Flut Fish at Ars Electronica. Photo: Bruce Charlesworth
FLUT(Flood), mentioned in an earlier post, happened on September 5. The lead-in to the main performance was Die Prophezeiung (The Prophesy), during which performers and volunteers puppeted a seemingly endless array of animals made of white upholstery foam. For several hours in the afternoon, everything from snails to T-rexes milled through huge crowds in the Hauptplatz and nearby streets. The puppets were meticulously observed and crafted for shape and movement, and were entertaining to watch. The evening performance, Die Arche (The Ark), took place along the banks of the Danube. This part of FLUT was a mishmash of fireworks, browbeating orchestral music, declamatory videos, floating houses and icebergs. I couldn’t get into it.

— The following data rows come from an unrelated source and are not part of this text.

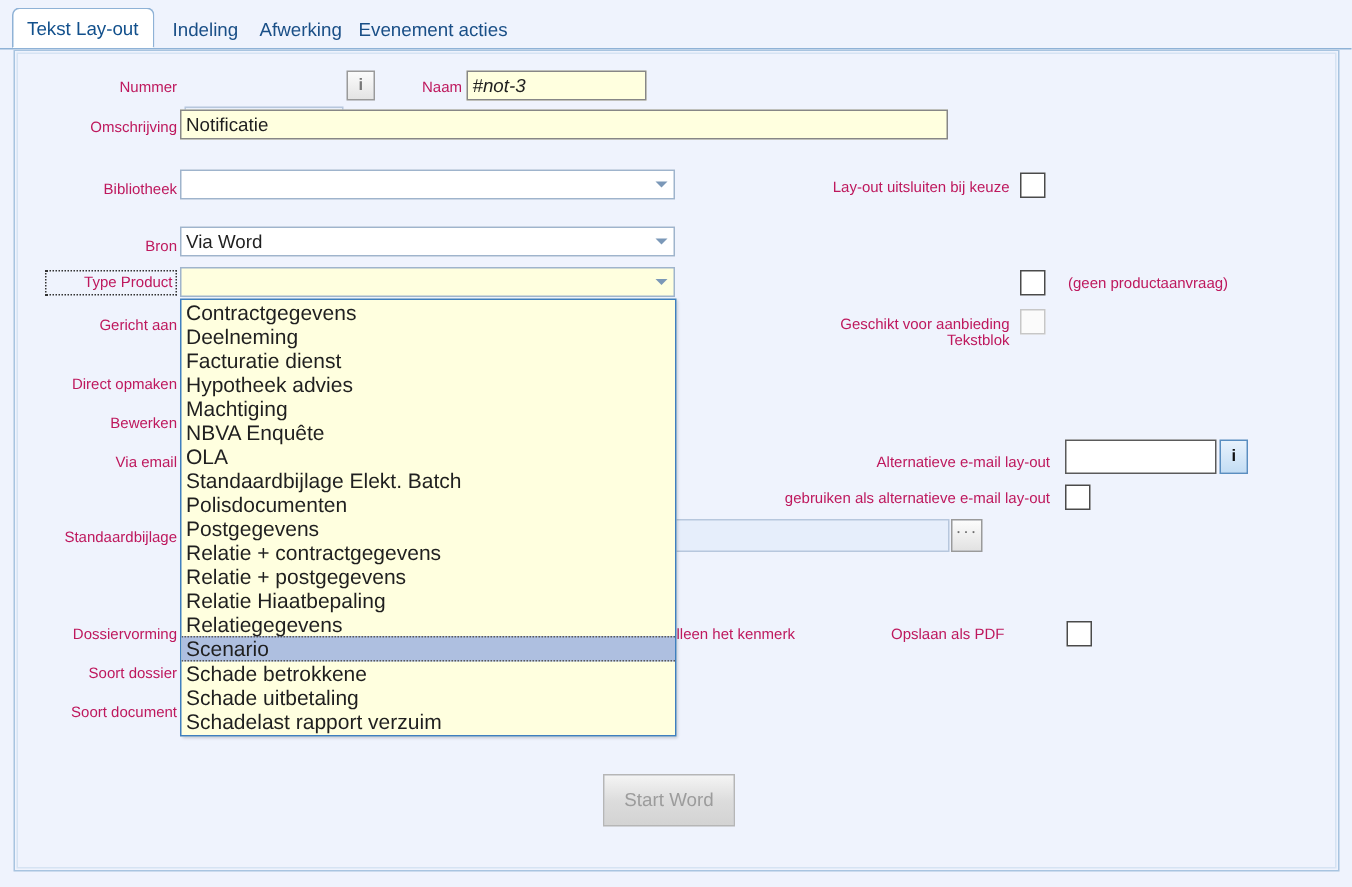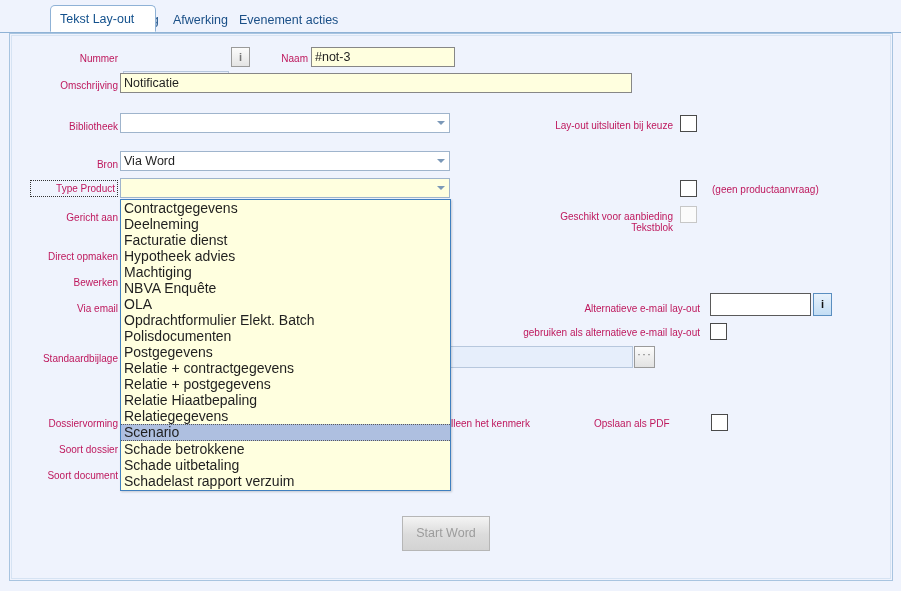--- a/index.html
+++ b/index.html
@@ -188,21 +188,21 @@
     font-size:12.5px;
     text-align:center;
     line-height:33px;
   }
 </style>
 </head>
 <body>
 
 <div id="tabstrip">
   <div class="tabline"></div>
-  <div class="tab active" style="left:8px;width:106px;margin-left:42px;">
+  <div class="tab active" style="left:8px;width:95px;">
     <span>Tekst Lay-out</span>
   </div>
   <div class="tab inactive" style="left:105px;">
     <span>Indeling</span>
   </div>
   <div class="tab inactive" style="left:163px;">
     <span>Afwerking</span>
   </div>
   <div class="tab inactive" style="left:229px;">
     <span>Evenement acties</span>
@@ -213,21 +213,21 @@
   <div id="panelinner"></div>
 </div>
 
 <div class="lbl" style="left:20px;top:51px;width:98px;">Nummer</div>
 <div class="fld readonly" style="left:123px;top:47px;width:106px;margin-top:24px;">1401</div>
 <div class="ibtn" style="left:231px;top:47px;">
   <span class="ic">i</span>
 </div>
 
 <div class="lbl" style="left:198px;top:51px;width:110px;">Naam</div>
-<div class="fld" style="left:311px;top:47px;width:144px;">#not-3</div>
+<div class="fld" style="left:311px;top:47px;width:120px;font-style:italic;">#not-3</div>
 
 <div class="lbl" style="left:20px;top:78px;width:98px;">Omschrijving</div>
 <div class="fld" style="left:120px;top:73px;width:512px;">Notificatie</div>
 
 <div class="lbl" style="left:20px;top:119px;width:98px;">Bibliotheek</div>
 <div class="fld combo" style="left:120px;top:113px;width:330px;">
   <span></span>
   <span class="caret"></span>
 </div>
 
@@ -281,21 +281,21 @@
 <div class="cb" style="left:711px;top:414px;"></div>
 
 <div id="droplist">
     <div class="dl-item"><span>Contractgegevens</span></div>
     <div class="dl-item"><span>Deelneming</span></div>
     <div class="dl-item"><span>Facturatie dienst</span></div>
     <div class="dl-item"><span>Hypotheek advies</span></div>
     <div class="dl-item"><span>Machtiging</span></div>
     <div class="dl-item"><span>NBVA Enquête</span></div>
     <div class="dl-item"><span>OLA</span></div>
-    <div class="dl-item"><span>Opdrachtformulier Elekt. Batch</span></div>
+    <div class="dl-item"><span>Standaardbijlage Elekt. Batch</span></div>
     <div class="dl-item"><span>Polisdocumenten</span></div>
     <div class="dl-item"><span>Postgegevens</span></div>
     <div class="dl-item"><span>Relatie + contractgegevens</span></div>
     <div class="dl-item"><span>Relatie + postgegevens</span></div>
     <div class="dl-item"><span>Relatie Hiaatbepaling</span></div>
     <div class="dl-item"><span>Relatiegegevens</span></div>
     <div class="dl-item sel"><span>Scenario</span></div>
     <div class="dl-item"><span>Schade betrokkene</span></div>
     <div class="dl-item"><span>Schade uitbetaling</span></div>
     <div class="dl-item"><span>Schadelast rapport verzuim</span></div>

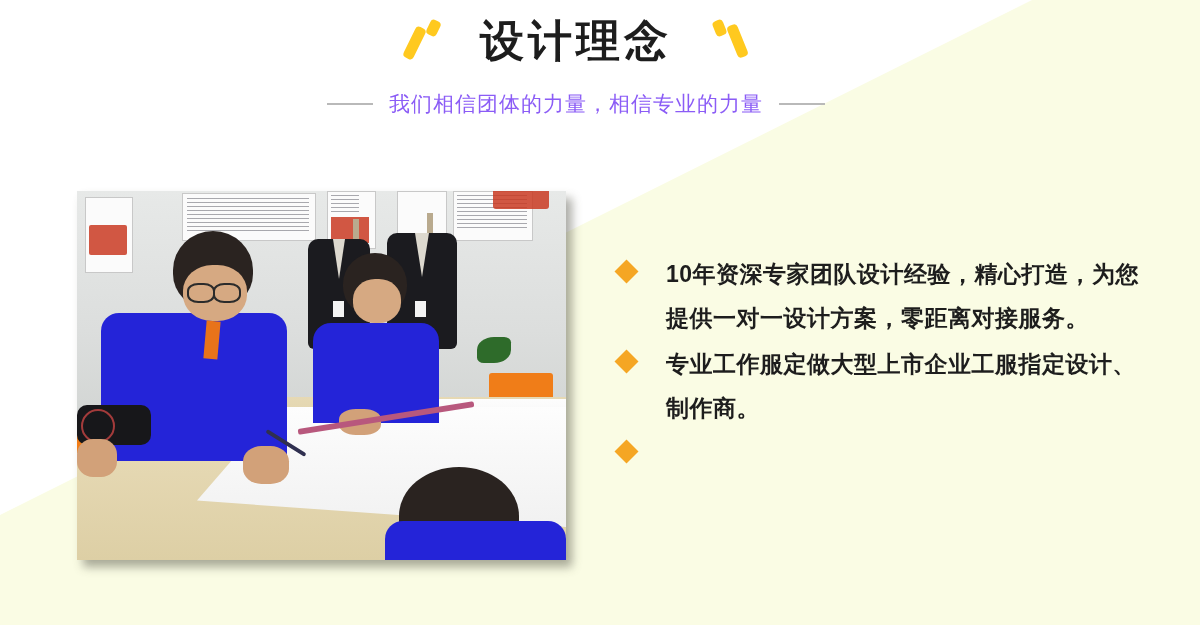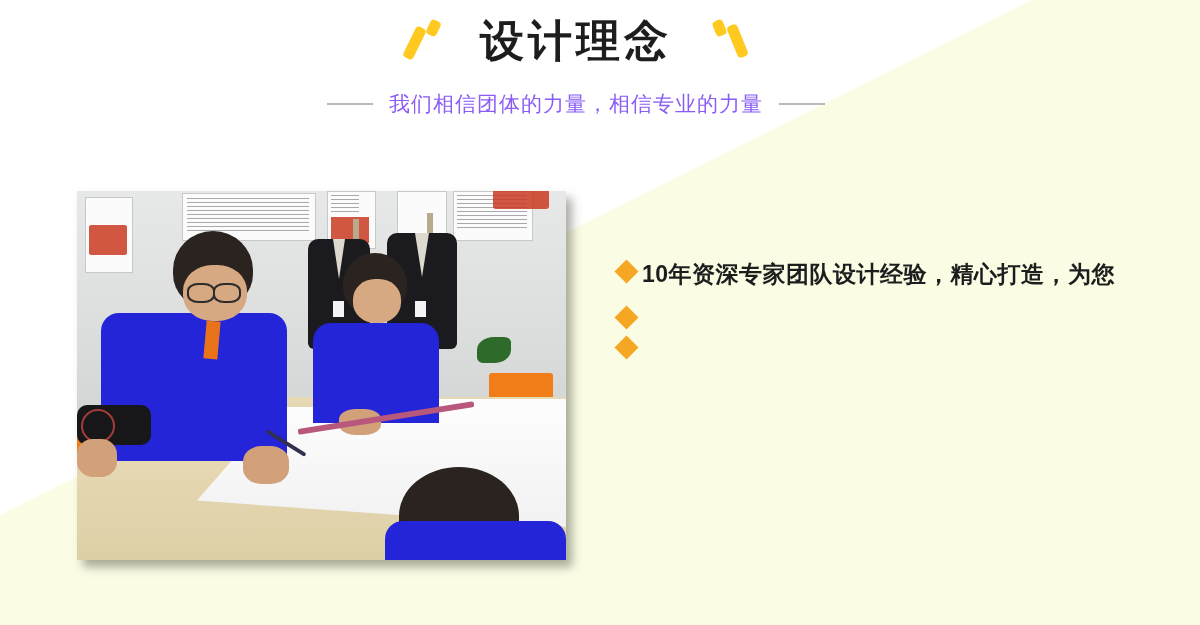--- a/index.html
+++ b/index.html
@@ -258,20 +258,21 @@
   #points {
     position: absolute;
     left: 618px;
     top: 252px;
     width: 560px;
   }
   .point {
     display: flex;
     align-items: flex-start;
     margin-bottom: 2px;
+    gap: 24px;
   }
   .diamond {
     flex: 0 0 auto;
     width: 17px;
     height: 17px;
     background: #f5a623;
     transform: rotate(45deg);
     margin-top: 11px;
     margin-right: 7px;
   }
@@ -385,25 +386,30 @@
       <div class="hand" style="left:0px;top:248px;width:40px;height:38px;"></div>
     </div>
   </div>
 
   <div id="points">
 
     <div class="point">
       <span class="diamond"></span>
       <span class="point-text">
         <span>10年资深专家团队设计经验，精心打造，为您</span><br>
+        <span>提供一对一设计方案，零距离对接服务。</span>
       </span>
     </div>
 
     <div class="point">
       <span class="diamond"></span>
+      <span class="point-text">
+        <span>专业工作服定做大型上市企业工服指定设计、</span><br>
+        <span>制作商。</span>
+      </span>
     </div>
 
     <div class="point">
       <span class="diamond"></span>
     </div>
 
   </div>
 
 </div>
 

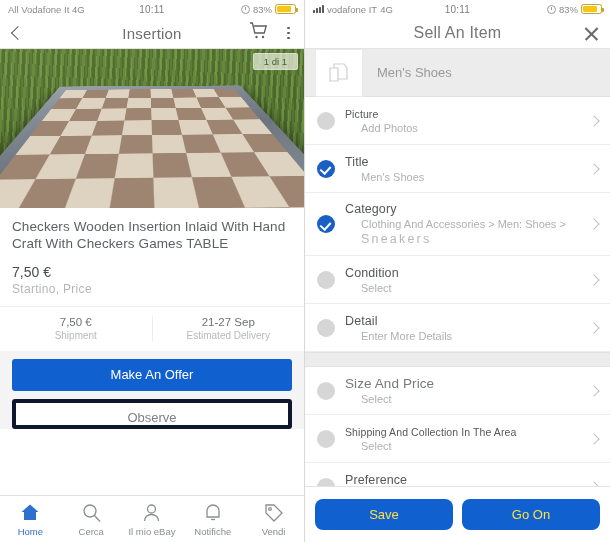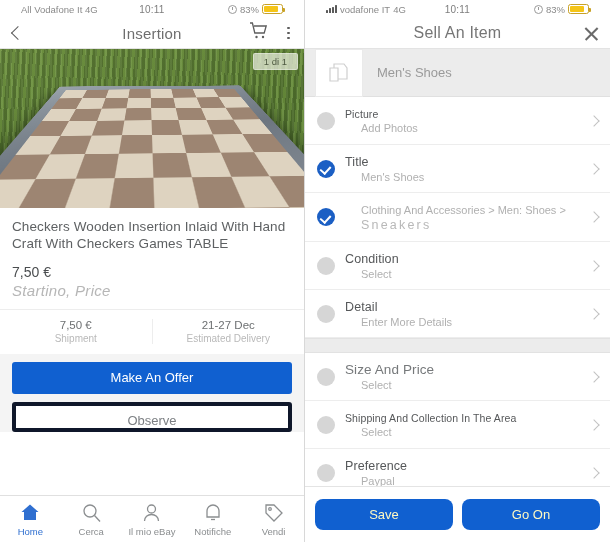--- a/index.html
+++ b/index.html
@@ -9,21 +9,21 @@
     background: #ffffff;
     overflow: hidden;
   }
   .screens { display: flex; width: 610px; height: 542px; }
   .screen { width: 305px; height: 542px; position: relative; background: #fff; overflow: hidden; }
   .screen-left { border-right: 1px solid #d8d8d8; }
 
   
   .statusbar {
     height: 18px; display: flex; align-items: center;
-    padding: 0 21px; font-size: 9.5px; color: #8a8a8a;
+    padding: 0 8px; font-size: 9.5px; color: #8a8a8a;
     background: #fff; position: relative;
   }
   .sb-left { display: flex; align-items: center; gap: 3px; white-space: nowrap; }
   .sb-center { position: absolute; left: 0; right: 0; text-align: center; font-size: 10px; color: #7d7d7d; letter-spacing: .2px; }
   .sb-right { margin-left: auto; display: flex; align-items: center; gap: 3px; white-space: nowrap; position: relative; z-index: 2; }
   .sig-bars { display: inline-flex; align-items: flex-end; gap: 1px; height: 8px; }
   .sig-bars i { width: 2px; background: #5a5a5a; display: block; border-radius: .5px; }
   .sig-bars i:nth-child(1){height:3px}
   .sig-bars i:nth-child(2){height:5px}
   .sig-bars i:nth-child(3){height:6.5px}
@@ -90,21 +90,21 @@
     position: absolute; right: 6px; top: 4px;
     background: rgba(235,240,225,.72); color: #4e5a41;
     font-size: 9.5px; padding: 2px 10px; border-radius: 2px;
     border: 1px solid rgba(255,255,255,.35);
   }
 
   
   .prod-pad { padding: 10px 12px 0 12px; }
   .prod-title { font-size: 13.5px; line-height: 17px; color: #5e6163; letter-spacing: .1px; }
   .prod-price { font-size: 14px; color: #4a4d4f; margin-top: 12px; }
-  .prod-price-label { font-size: 15px; color: #b6b6b6; margin-top: 2px; letter-spacing: .3px; font-style: italic; }
+  .prod-price-label { font-size: 12px; color: #b6b6b6; margin-top: 2px; letter-spacing: .3px; }
 
   .ship-row {
     display: flex; margin-top: 10px; border-top: 1px solid #ededed;
     padding: 9px 0 10px 0; background: #fff;
   }
   .ship-col { flex: 1; text-align: center; }
   .ship-col + .ship-col { border-left: 1px solid #ededed; }
   .ship-val { font-size: 11.5px; color: #6d7072; }
   .ship-lbl { font-size: 10px; color: #b9b9b9; margin-top: 2px; }
 
@@ -164,21 +164,21 @@
   .row-sub.em { font-size: 12.5px; letter-spacing: 2.2px; color: #b8b8b8; }
   .chev-r { width: 8px; height: 8px; border-top: 1.4px solid #c2c2c2; border-right: 1.4px solid #c2c2c2; transform: rotate(45deg); flex: 0 0 8px; }
   .spacer { height: 15px; background: #ececec; border-top: 1px solid #e2e2e2; border-bottom: 1px solid #e2e2e2; }
 
   .sell-footer {
     position: absolute; left: 0; right: 0; bottom: 0; height: 56px;
     background: #fff; border-top: 1px solid #e4e4e4;
     display: flex; align-items: center; gap: 9px; padding: 0 10px;
   }
   .sell-footer button {
-    flex: 1; height: 31px; background: #1060d0; color: #fef9c3;
+    flex: 1; height: 31px; background: #1060d0; color: #fde047;
     font-size: 13px; border: none; border-radius: 8px; cursor: pointer;
     font-family: "Liberation Sans", sans-serif;
   }
 </style>
 </head>
 <body>
 
 <div class="screens">
 
   <div class="screen screen-left">
@@ -298,21 +298,21 @@
       <div class="prod-price">7,50 €</div>
       <div class="prod-price-label">Startino, Price</div>
     </div>
 
     <div class="ship-row">
       <div class="ship-col">
         <div class="ship-val">7,50 €</div>
         <div class="ship-lbl">Shipment</div>
       </div>
       <div class="ship-col">
-        <div class="ship-val">21-27 Dec</div>
+        <div class="ship-val">21-27 Sep</div>
         <div class="ship-lbl">Estimated Delivery</div>
       </div>
     </div>
 
     <div class="actions">
       <button class="btn-primary">Make An Offer</button>
       <button class="btn-ghost">Observe</button>
     </div>
 
     <div class="tabbar">
@@ -416,20 +416,21 @@
           <span class="bullet done"></span>
           <div class="row-text">
             <div class="row-title">Title</div>
             <div class="row-sub">Men's Shoes</div>
           </div>
           <span class="chev-r"></span>
         </div>
         <div class="row">
           <span class="bullet done"></span>
           <div class="row-text">
+            <div class="row-title">Category</div>
             <div class="row-sub">Clothing And Accessories &gt; Men: Shoes &gt;</div>
             <div class="row-sub em">Sneakers</div>
           </div>
           <span class="chev-r"></span>
         </div>
         <div class="row">
           <span class="bullet"></span>
           <div class="row-text">
             <div class="row-title">Condition</div>
             <div class="row-sub">Select</div>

Hiroshi Ishiguro, Geminoid H1-1 at Ars Electronica. Photo: Bruce Charlesworth
Finally, I went to a demonstration of Geminoid HI-1 at the Ars Electronica Center. Hiroshi Ishiguro talked a bit about his creation, a sour-faced robot replica of himself that he uses to remotely give lectures in his stead at the University of Osaka. As Ishiguro went upstairs to sit at the control console, several of us in the small audience moved our chairs close to the table opposite Geminoid, in order to ask questions. Once activated, the robot looked around, its mouth opening and closing like a distressed fish. When someone observed that its rather intense facial expressions made it seem a bit frightening, the robot (Ishiguro on microphone) seemed surprised and a bit hurt. Hard questioning of Ishiguro’s goal to imitate human form and behavior were dodged, as was one query about a romantic scenario between two controllers of opposite-sex Geminoids.